Mais dès l'arrivée de son amie Kristine, à l'heure des confidences, Nora avoue, sans se départir de son détachement rieur, les menaces que fait peser sur elle un emprunt jadis souscrit par amour pour son mari, à son insu, afin d'assurer le voyage indispensable à sa guérison.
Sous le masque de cette gaieté affichée toujours, se cache ce secret lourd de conséquences.
Nora se révèle alors sous un autre jour: courageuse, totalement engagée malgré les sacrifices consentis, les risques encourus.
Elle assume et avec le sourire.
Mais quand elle se trouve acculée c'est encore un refus qu'elle finira par opposer à la généreuse offre du Dr Rank, secrètement épris et condamné par la maladie qui le ronge.
On comprend alors que Nora pense aussi à la mort: le suicide.
Nora ne choisira pas la mort, mais la rupture.
Rupture irrémédiable, rupture sans retour.
Face au conformisme plus fort que l'amour, à l'ingratitude, à la colère, au mépris exprimés par Torvald, l'alouette se métamorphose.
L'étourneau fait place à une femme lucide et déterminée qui exposera posément ses aspirations à SE trouver, à faire SA vie, à un mari aussi incrédule qu'impuissant.
La femme enfant disparaît.
La Maison de Poupée s'écroule.
Marina Foïs incarne cette dernière scène avec une rare intensité dramatique.
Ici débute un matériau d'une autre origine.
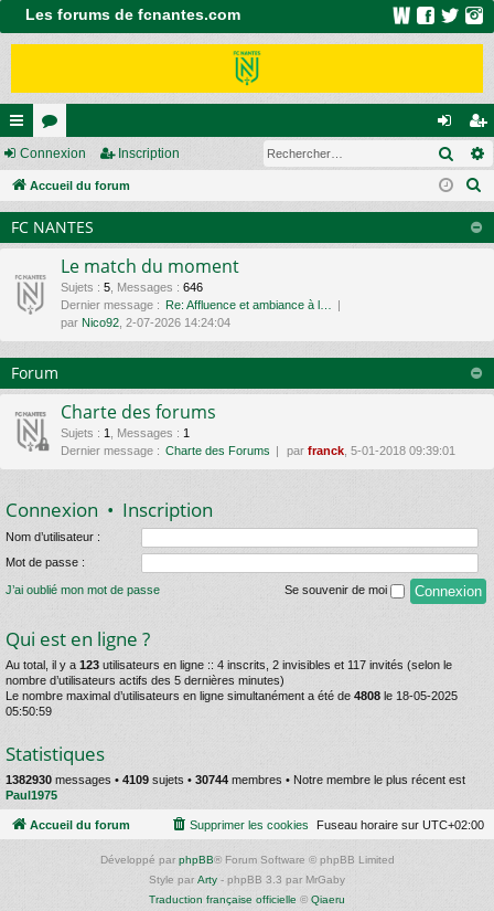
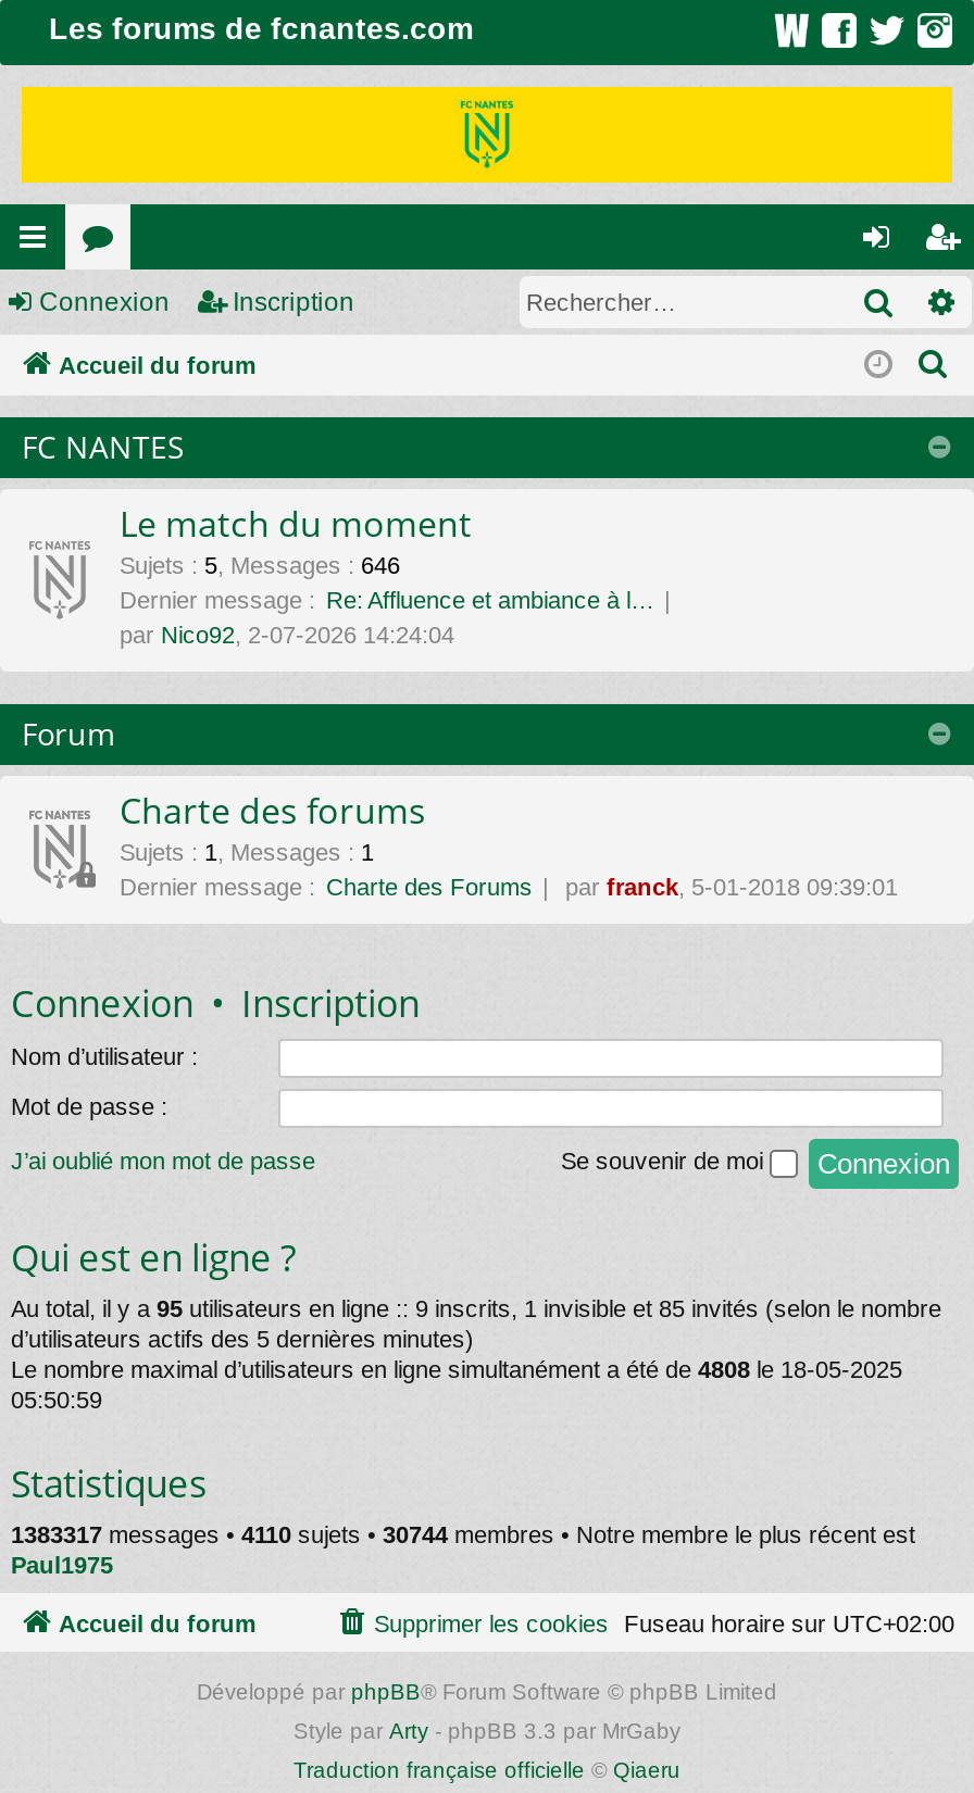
[6,658,452,687] Au total, il y a 123 utilisateurs en ligne :: 4 inscrits, 2 invisibles et 117 invités (selon le | nombre d’utilisateurs actifs des 5 dernières minutes) -> [11,1296,941,1352] Au total, il y a 95 utilisateurs en ligne :: 9 inscrits, 1 invisible et 85 invités (selon le nombre | d’utilisateurs actifs des 5 dernières minutes)
[6,773,465,786] 1382930 messages • 4109 sujets • 30744 membres • Notre membre le plus récent est -> [11,1522,915,1548] 1383317 messages • 4110 sujets • 30744 membres • Notre membre le plus récent est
Elle ne démérite pas dans les actes précédents en dépit de quelques expressions et gestes répétitifs, et de certaines minauderies trop appuyées, sans doute voulues par le metteur en scène.
Mais elle demeure une Nora dont aucune des nuances de l'âme ne nous échappe.
Si Tordvald, Alain Fromager, est aussi poussé à l'exagération dans sa scène d'ébriété, il sait se montrer excellent tour à tour, dans son rôle de mari indulgent, attentionné, puis autoritaire et accablant, vaincu au final.
Les deux autres rôles de femme sont très justement interprétés par Bénédicte Cerruti en Kristine, et Martine Vaudeville en Anne-Marie.
Je regrette de vrais faiblesses dans la distribution des hommes, Krogstad et le Dr Rank.
Un peu perdue sur cet immense plateau dans le décor de Gilles Taschet surmonté d'un curieux faîtage qui recréé un vaste salon contemporain et dépouillé avec d'imposantes et symboliques doubles portes ouvrant sur le bureau du "Maître", cette "Maison de Poupée" résonne avec une si parfaite limpidité qu'il me faut féliciter Jean-Louis Martinelli de nous donner sa version de cette admirable pièce qu'on ne se lasse pas de voir et de revoir.